Let M^{ij} denote the k-1 \times k-1 submatrix induced by B_{ij}. We see then that in the replacement for Cramer’s rule, we arrive at what is M^{kj} but with the last column swapped to the left k-j-1 times such that it lands in the jth column and also with a negative sign, which means

\frac{\partial g_j}{\partial y_k}(\mathbf{a}, b_k) = (-1)^{k-j} \frac{\det M^{jk}}{\det M^{kk}}.

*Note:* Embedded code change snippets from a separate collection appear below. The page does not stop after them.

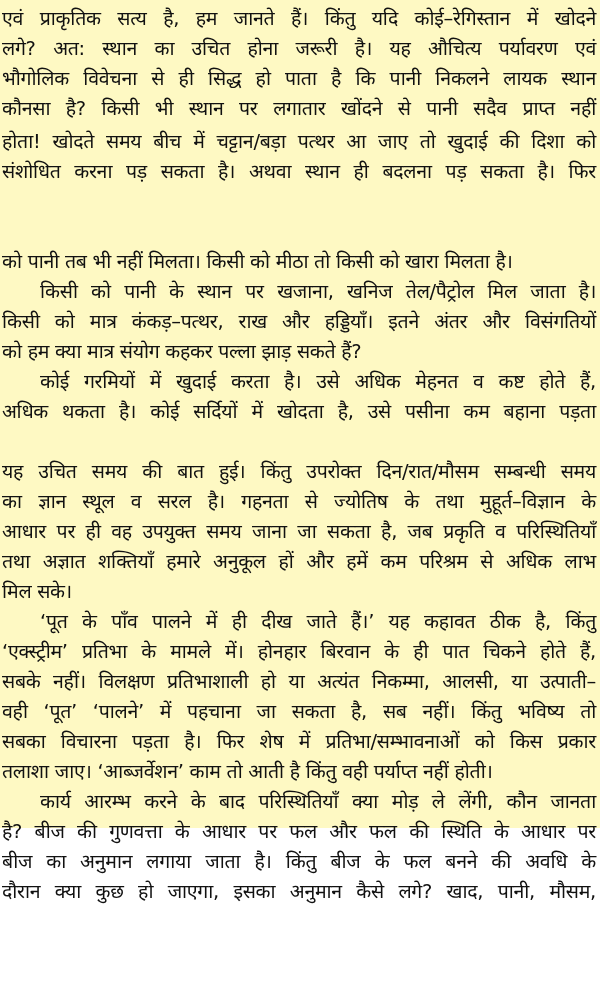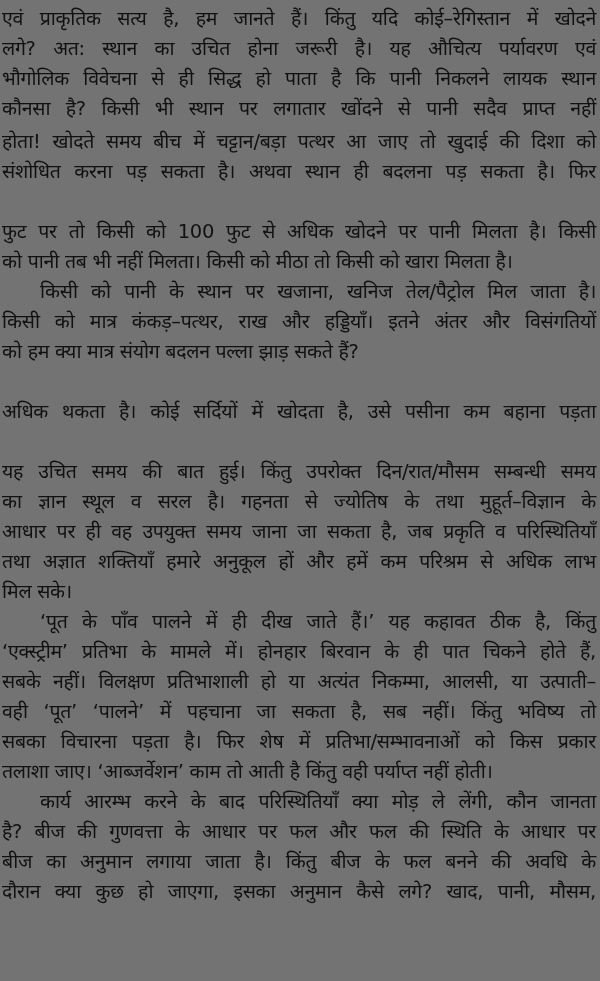"एवं प्राकृतिक सत्य है, हम" .page { background: #737373 -> #fef9c3; height: 981px -> 828px }
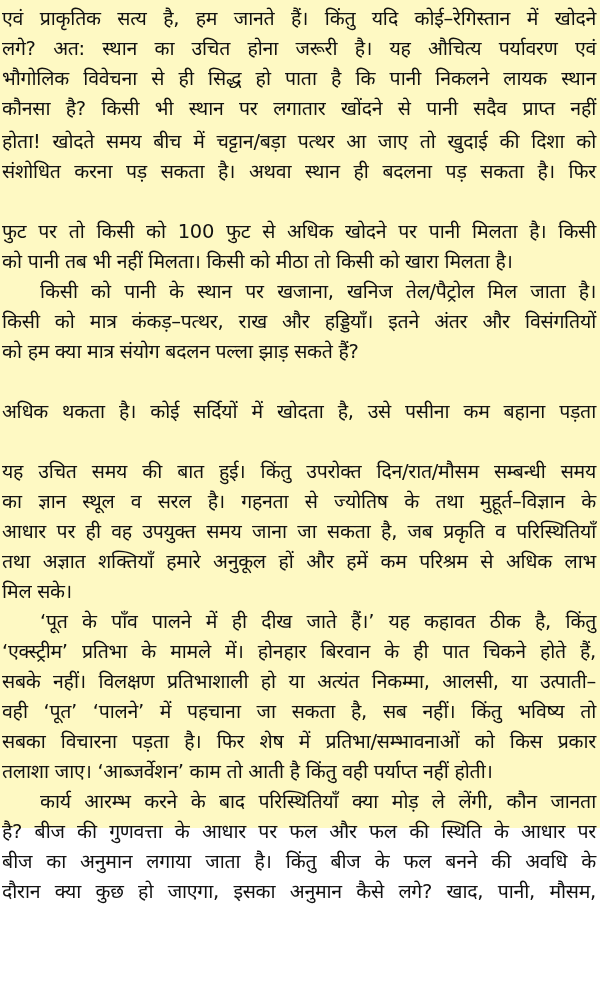"फुट पर तो किसी को" div.line { html: <div>फुट पर तो किसी को 100 फुट से अधिक खोदने पर पानी मिलता है। किसी</div> -> none }
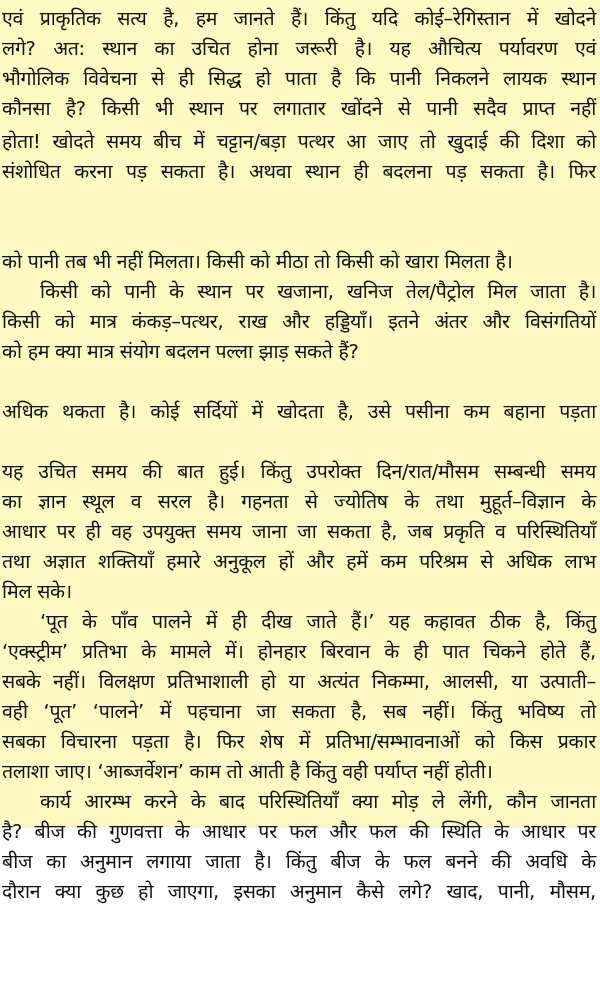"को हम क्या मात्र संयोग" div.line { text: बदलन -> कहकर }
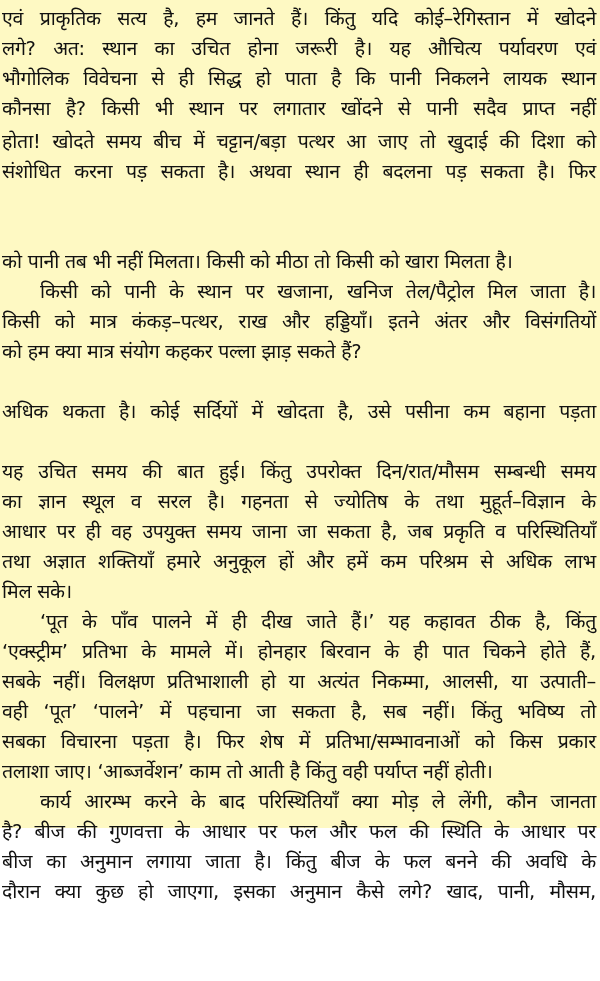"कोई गरमियों में खुदाई करता" div.line { html: none -> <div>कोई गरमियों में खुदाई करता है। उसे अधिक मेहनत व कष्ट होते हैं,</div> }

Now, we substitute this into (1) to get

\begin{aligned}\frac{\partial G}{\partial y_k}(\mathbf{a}, b_k) &= \displaystyle_{j=1}^{k-1} (-1)^{k-j}B_{kj}\frac{\det M^{kj}}{\det M^{kk}} + B_kk \\ &= \frac{\sum_{j=1}^k (-1)^{j+k} B_{kj}\det M^{kj}}{\det M^{kk}} \\ &= \frac{\det B}{\det M^{kk}} \\ &\neq 0. \end{aligned}

Finally, we apply the implicit function theorem for one variable for the y_k that remains.     ▢

References

  • Gerald B. Folland, Advanced Calculus, Prentice Hall, Upper Saddle River, NJ, 2002, pp. 114–116, 420–422.